Check each line of the records for "Education"; collect those that have it.

*** SUPPLIED MATERIAL

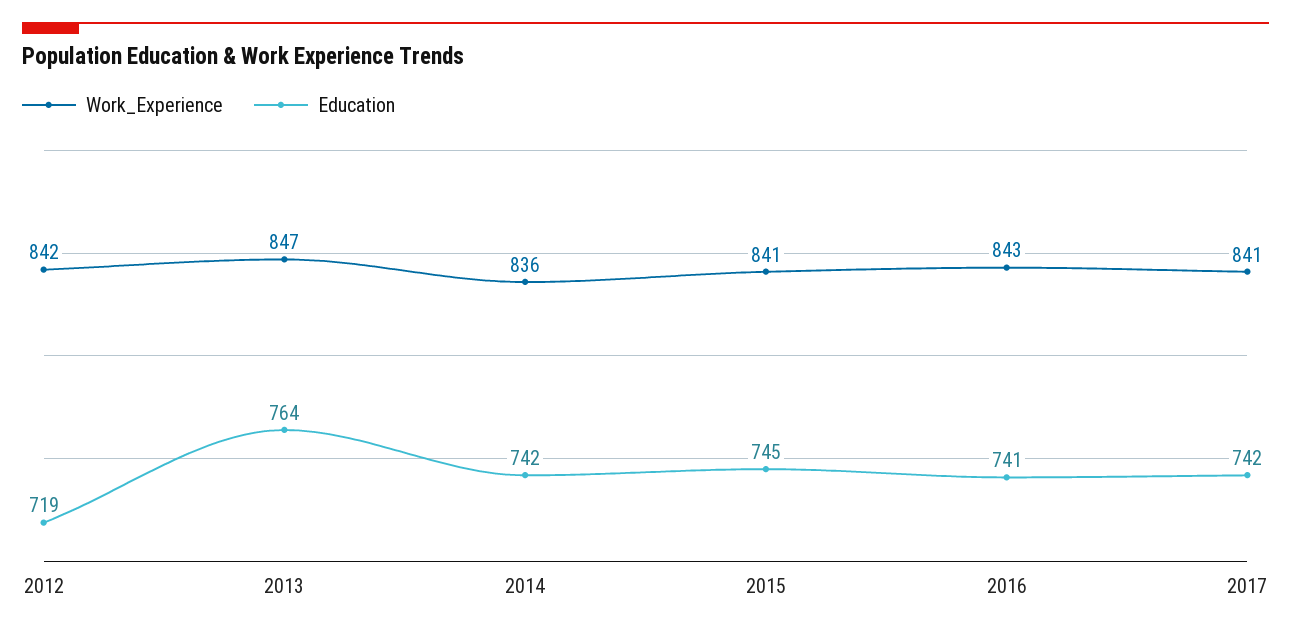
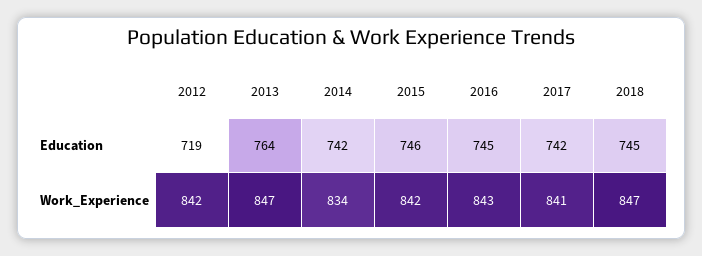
Work_Experience, 2014: 836 -> 834
Work_Experience, 2015: 841 -> 842
Education, 2015: 745 -> 746
Education, 2016: 741 -> 745
Education, 2018: none -> 745
Work_Experience, 2018: none -> 847

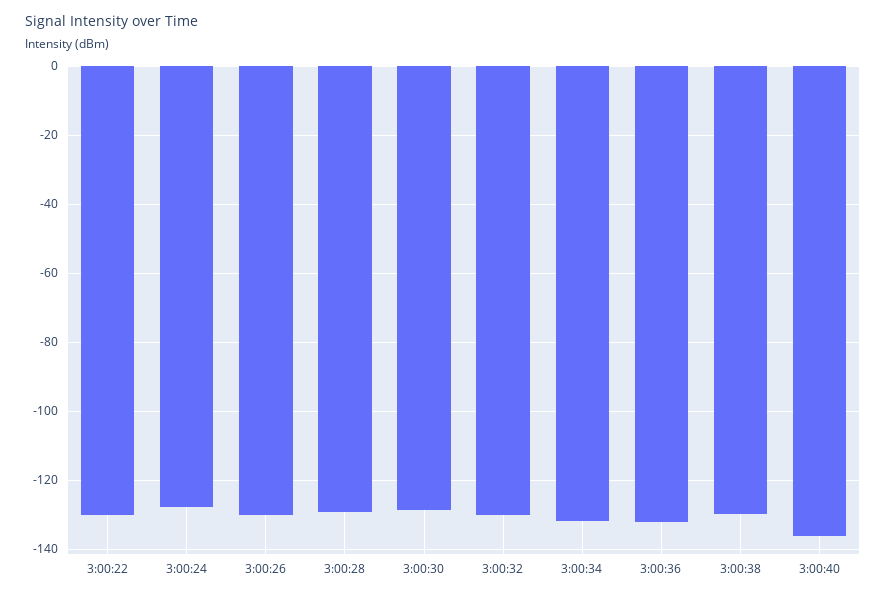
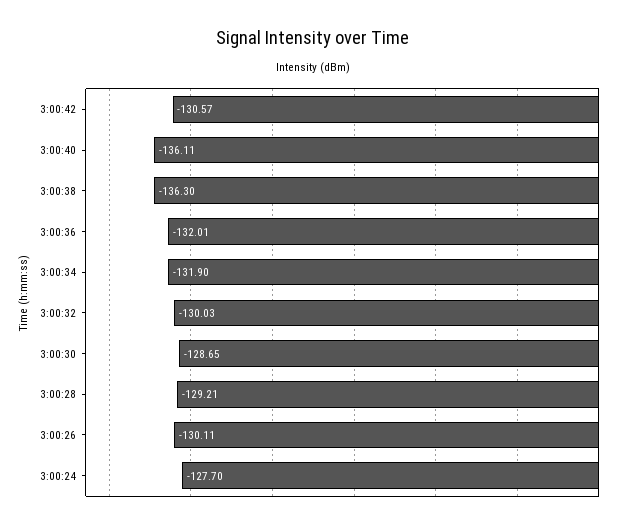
3:00:22: -130 -> none
3:00:38: -130 -> -136.3
3:00:42: none -> -130.57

******

_TASK RESPONSE:_
Education, 2015: 745 -> 746
Education, 2016: 741 -> 745
Education, 2018: none -> 745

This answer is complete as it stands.